=== Task data ===
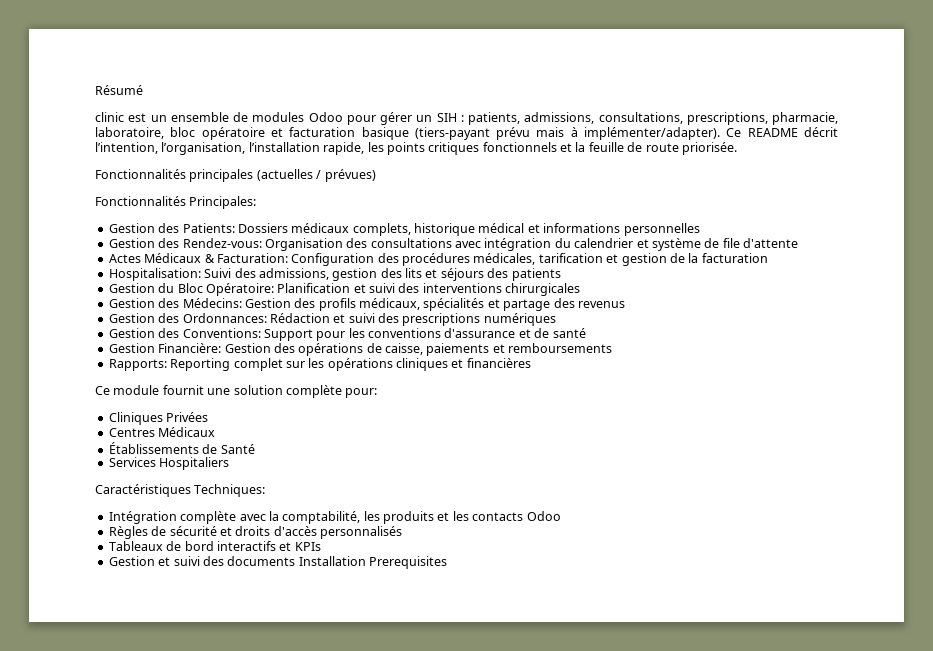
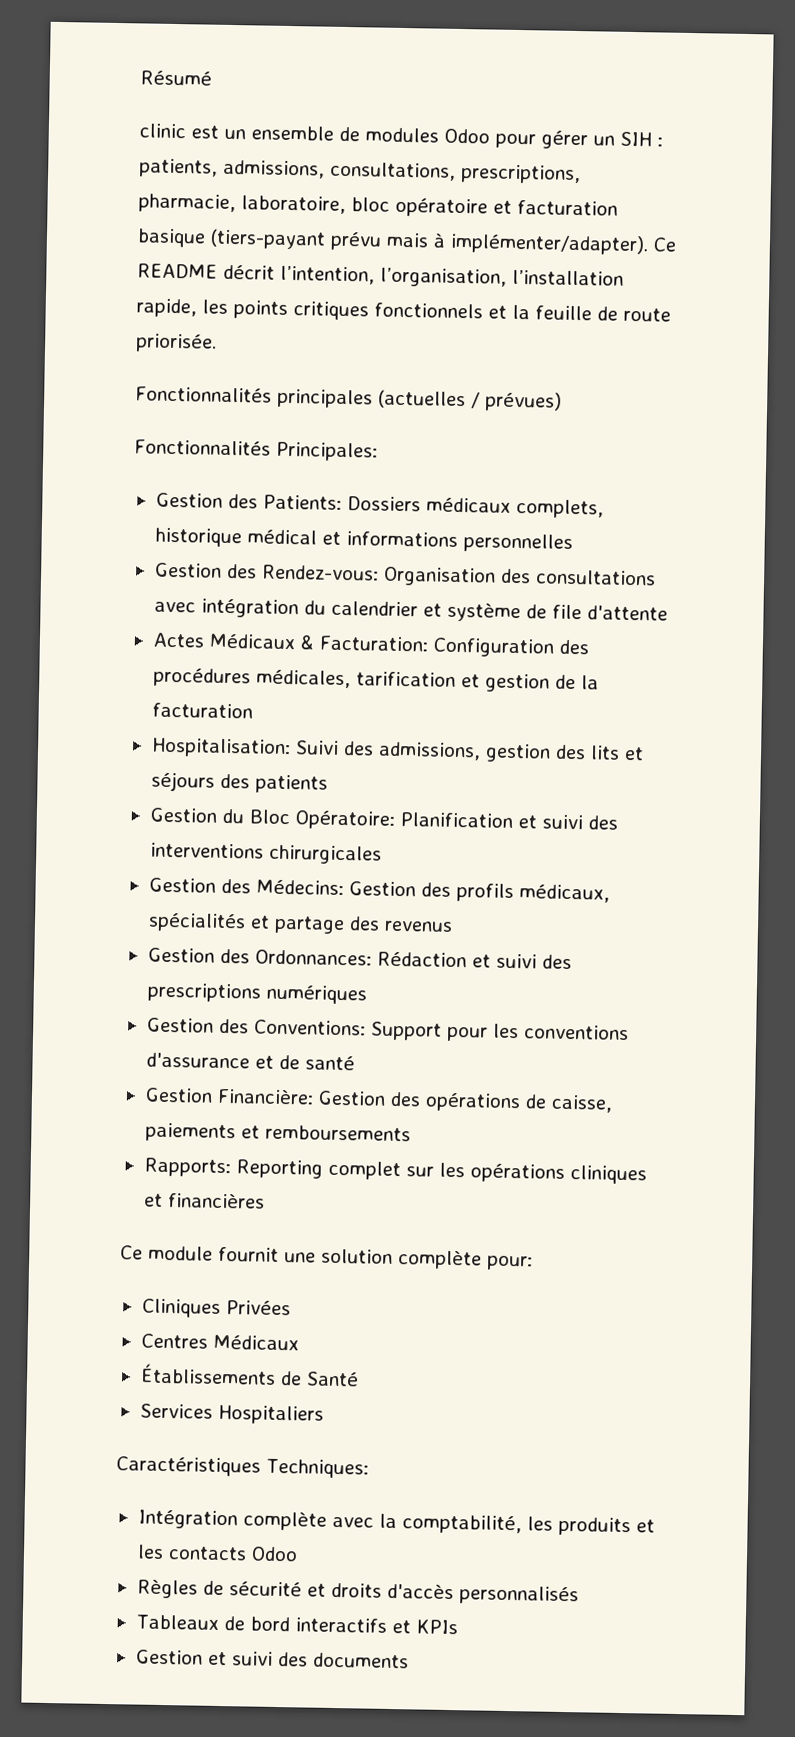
- Gestion et suivi des documents Installation Prerequisites
+ Gestion et suivi des documents

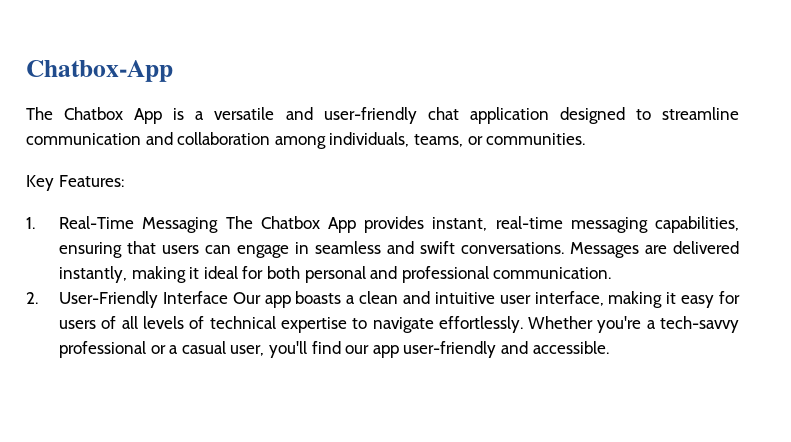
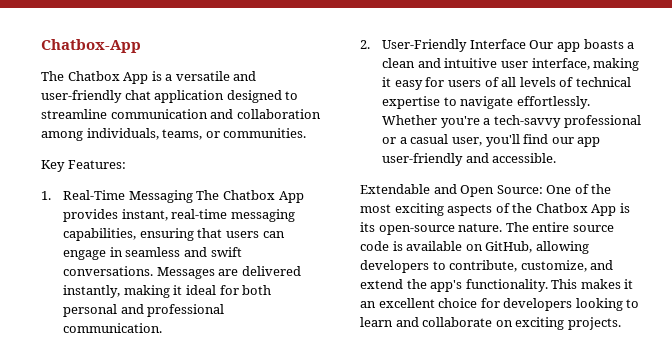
+ Extendable and Open Source: One of the most exciting aspects of the Chatbox App is its open-source nature. The entire source code is available on GitHub, allowing developers to contribute, customize, and extend the app's functionality. This makes it an excellent choice for developers looking to learn and collaborate on exciting projects.

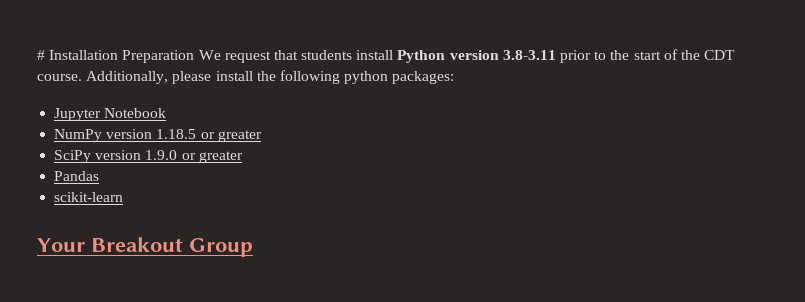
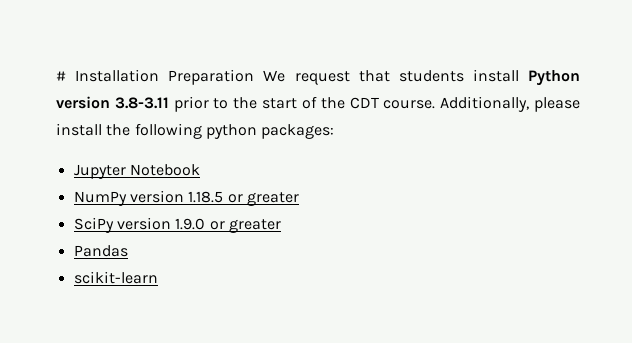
- Your Breakout Group

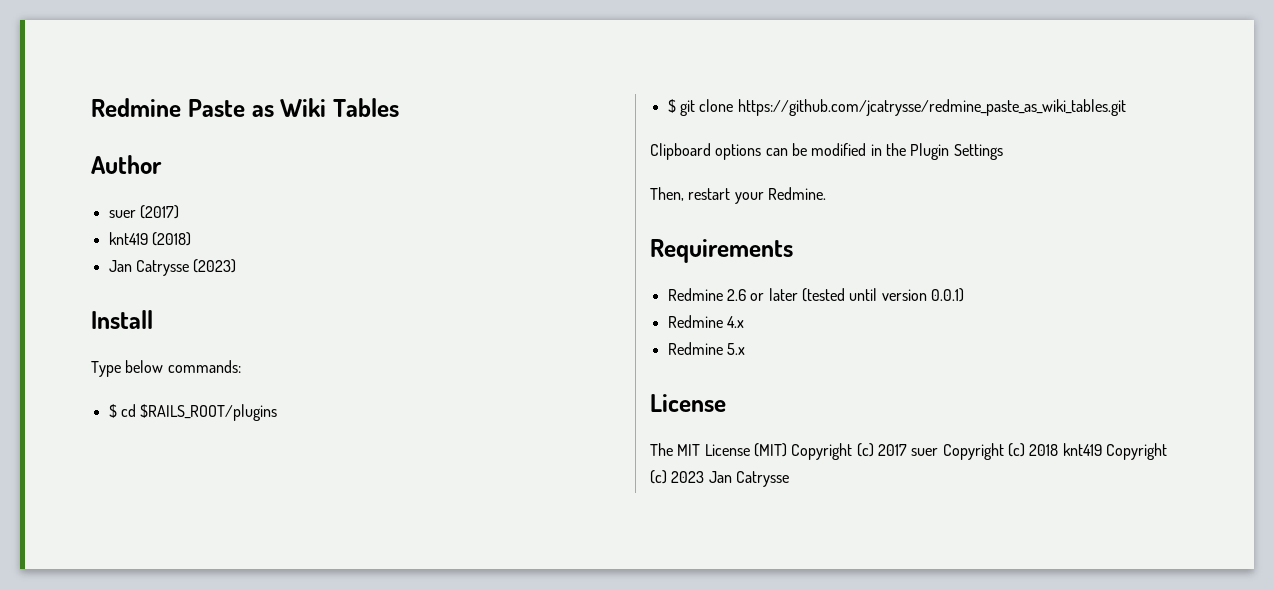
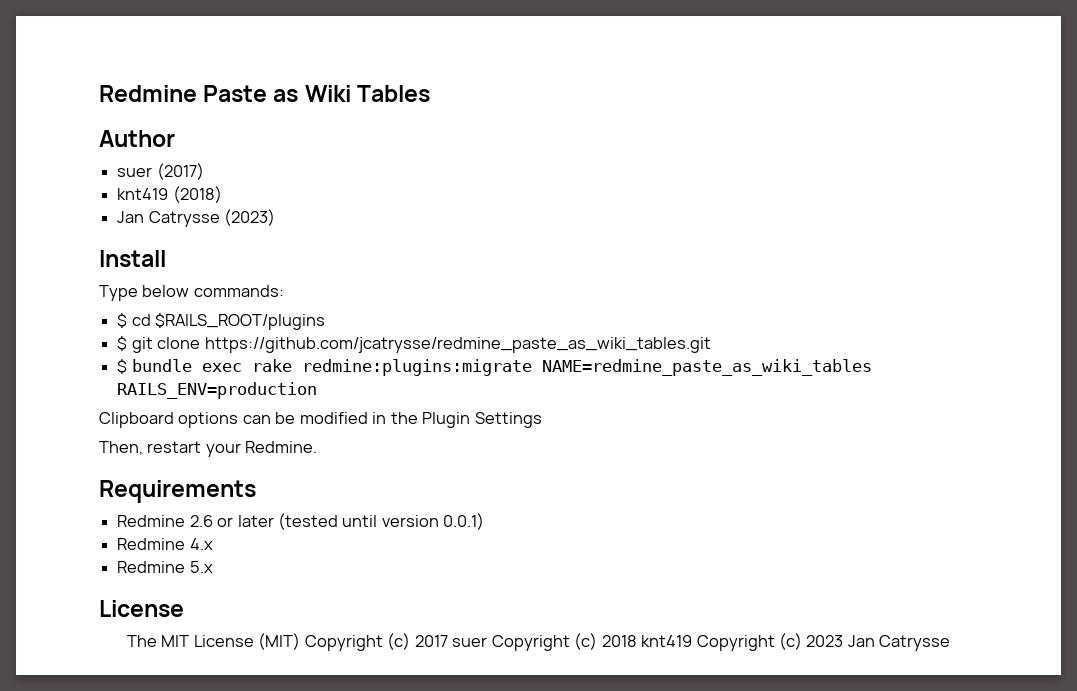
+ $ bundle exec rake redmine:plugins:migrate NAME=redmine_paste_as_wiki_tables RAILS_ENV=production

=== Assignment ===
From the listing above, return every line that carries the string "documents".

=== Exercise result ===
- Gestion et suivi des documents Installation Prerequisites
+ Gestion et suivi des documents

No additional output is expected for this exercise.